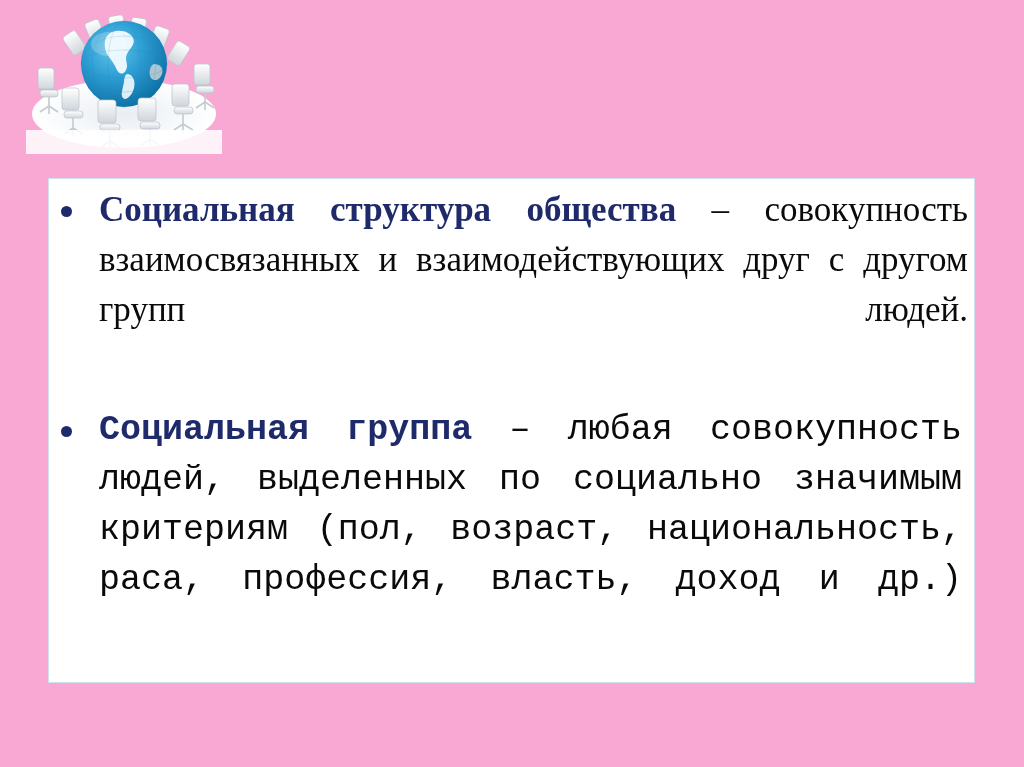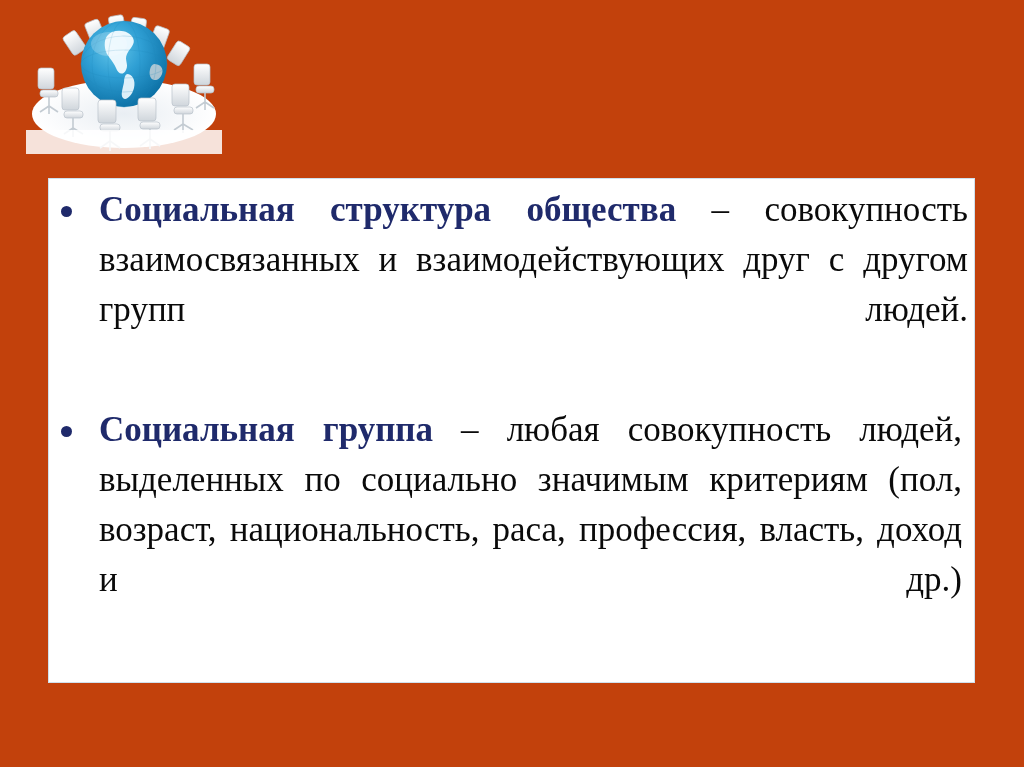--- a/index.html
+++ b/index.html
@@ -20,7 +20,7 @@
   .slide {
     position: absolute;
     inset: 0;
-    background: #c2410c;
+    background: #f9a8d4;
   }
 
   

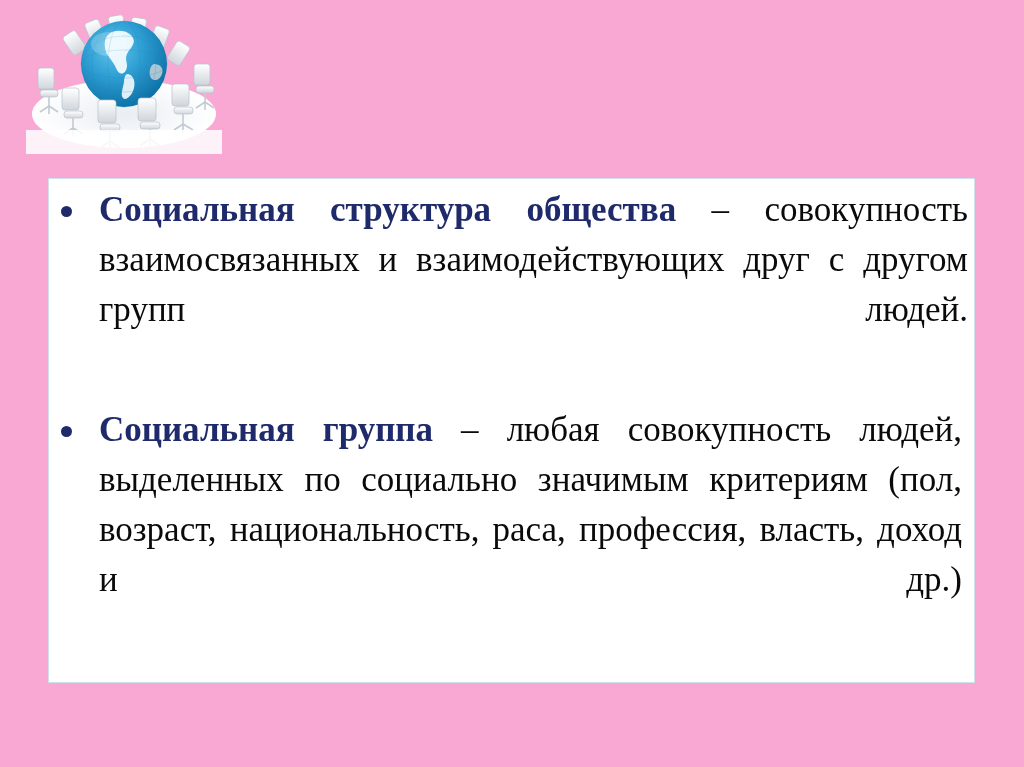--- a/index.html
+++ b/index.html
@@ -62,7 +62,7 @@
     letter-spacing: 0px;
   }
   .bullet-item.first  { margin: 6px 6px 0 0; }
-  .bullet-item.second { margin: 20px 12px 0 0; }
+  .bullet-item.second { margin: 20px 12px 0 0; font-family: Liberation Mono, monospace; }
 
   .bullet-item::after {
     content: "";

* * *

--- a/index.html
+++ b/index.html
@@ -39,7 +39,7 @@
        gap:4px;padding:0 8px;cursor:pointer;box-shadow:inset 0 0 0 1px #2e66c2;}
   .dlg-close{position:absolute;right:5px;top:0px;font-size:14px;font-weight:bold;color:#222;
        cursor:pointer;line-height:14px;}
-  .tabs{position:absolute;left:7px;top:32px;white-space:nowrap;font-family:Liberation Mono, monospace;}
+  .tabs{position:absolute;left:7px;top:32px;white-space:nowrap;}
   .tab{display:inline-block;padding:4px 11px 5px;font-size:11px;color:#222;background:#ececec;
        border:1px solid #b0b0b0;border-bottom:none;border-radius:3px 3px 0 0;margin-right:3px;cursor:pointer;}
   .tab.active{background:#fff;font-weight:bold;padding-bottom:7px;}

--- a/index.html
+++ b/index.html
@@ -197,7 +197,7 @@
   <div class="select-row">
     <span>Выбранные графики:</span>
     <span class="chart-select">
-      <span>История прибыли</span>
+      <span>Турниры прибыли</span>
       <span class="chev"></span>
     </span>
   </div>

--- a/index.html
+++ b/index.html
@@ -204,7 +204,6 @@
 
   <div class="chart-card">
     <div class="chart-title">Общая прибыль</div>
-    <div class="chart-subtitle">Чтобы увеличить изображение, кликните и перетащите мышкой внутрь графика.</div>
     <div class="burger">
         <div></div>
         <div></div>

-- Brief --
In the listing, count the lines that contain the word "cursor", then give the number and nothing more.

-- Expected output --
3